Budget Deficits In Perspective

I took the car into the shop on Wednesday. In the uncomfortable waiting room, an older guy who was waiting for his repair was going on and on and on about how awful all politicians are — they should all be shot — and especially how awful the administration's economic policies are.

I argue that there's plenty of room to criticize the timidity of administration's economic policies — why bail out zombies instead of starting fresh, clean, government run banks and privatizing them eventually? — but that wasn't the substance of grandpa's attack. No, he was talking about the biggest government spending in history, that 'massive' stimulus bill. It was Hoover all over again. I couldn't get him to believe that government spending wasn't at an all-time historic high in percentage terms.

As it happened there was internet access there, so I pulled up this graph and tried to show it to him:

budget09.jpg

But I literally couldn't get him to look at it. “I don't want to argue with a know-it-all,” was his reaction.
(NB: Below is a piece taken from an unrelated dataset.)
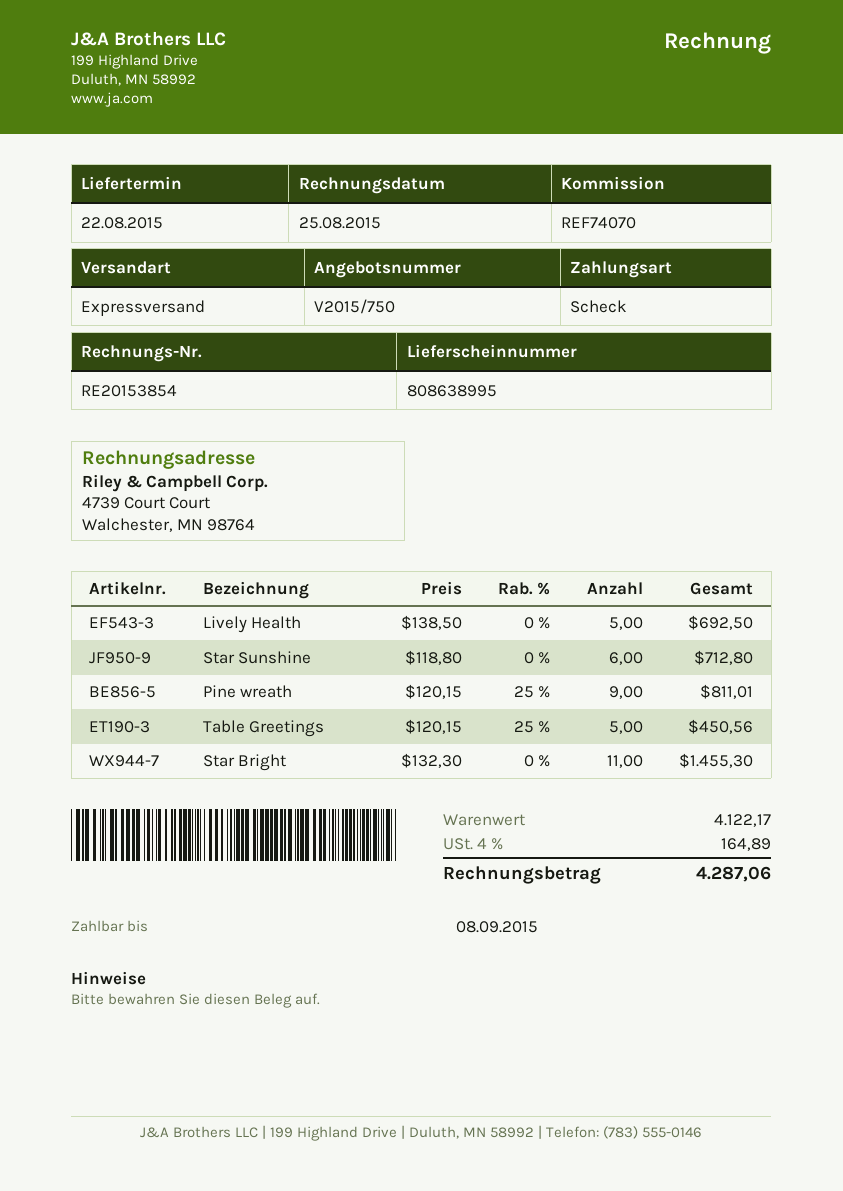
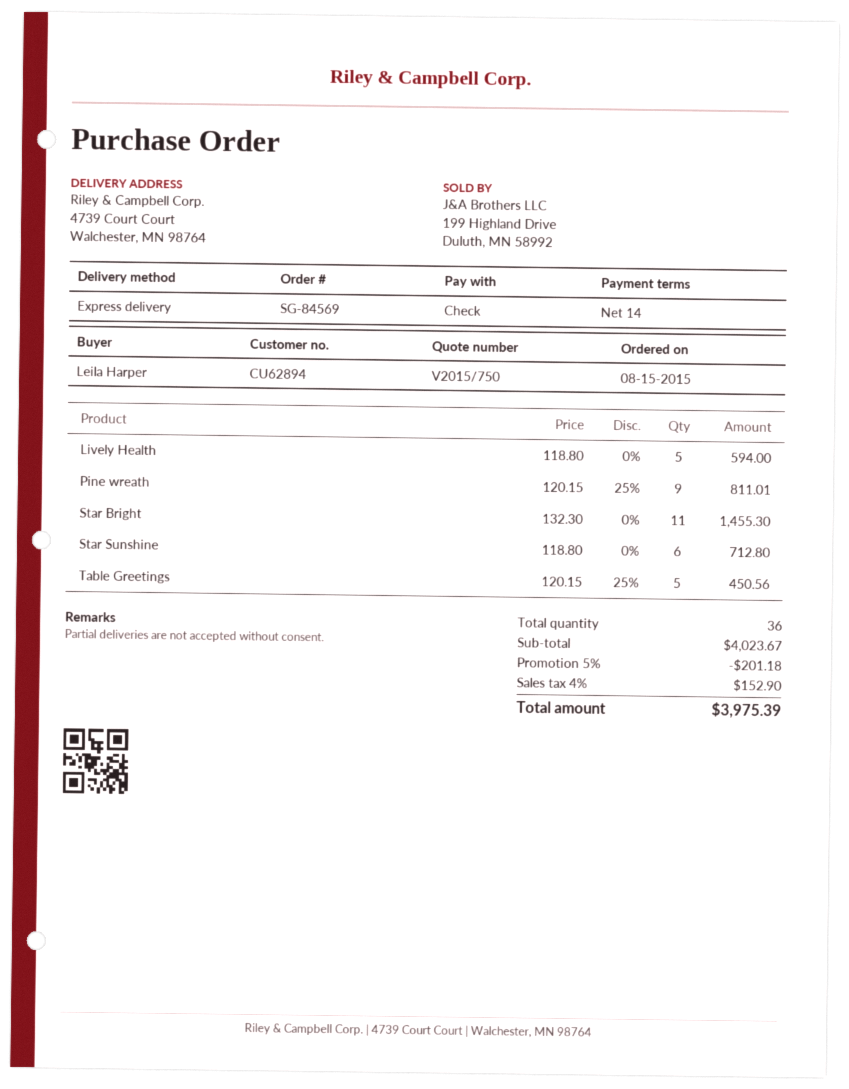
Lively Health: 5 x 138.50 = 692.50 -> 5 x 118.80 = 594.00
subtotal: 4122.17 -> 4023.67
discount: none -> 5% = 201.18
tax: 4% = 164.89 -> 4% = 152.90
total: 4287.06 -> 3975.39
In other words, “No Facts Please, We're George Bush's Americans.” And when I told him the table had been produced by the US Government, that just iced the cake, “Well, the government,” as if anything they said couldn't be believed.

Some ignorance is impregnable. But I'm putting the chart here for easy reference the next time the car needs work.

And for good measure, here's a link to a chart I found, The Audacious Epigone: Government spending as a percentage of GDP by country which suggests that the US is number 144 of the 160 countries surveyed for government expenditure as a percent of GDP. I'm a little suspicious of this number, since I think for true comparison one should include all state/provincial spending in federal systems, but there it is.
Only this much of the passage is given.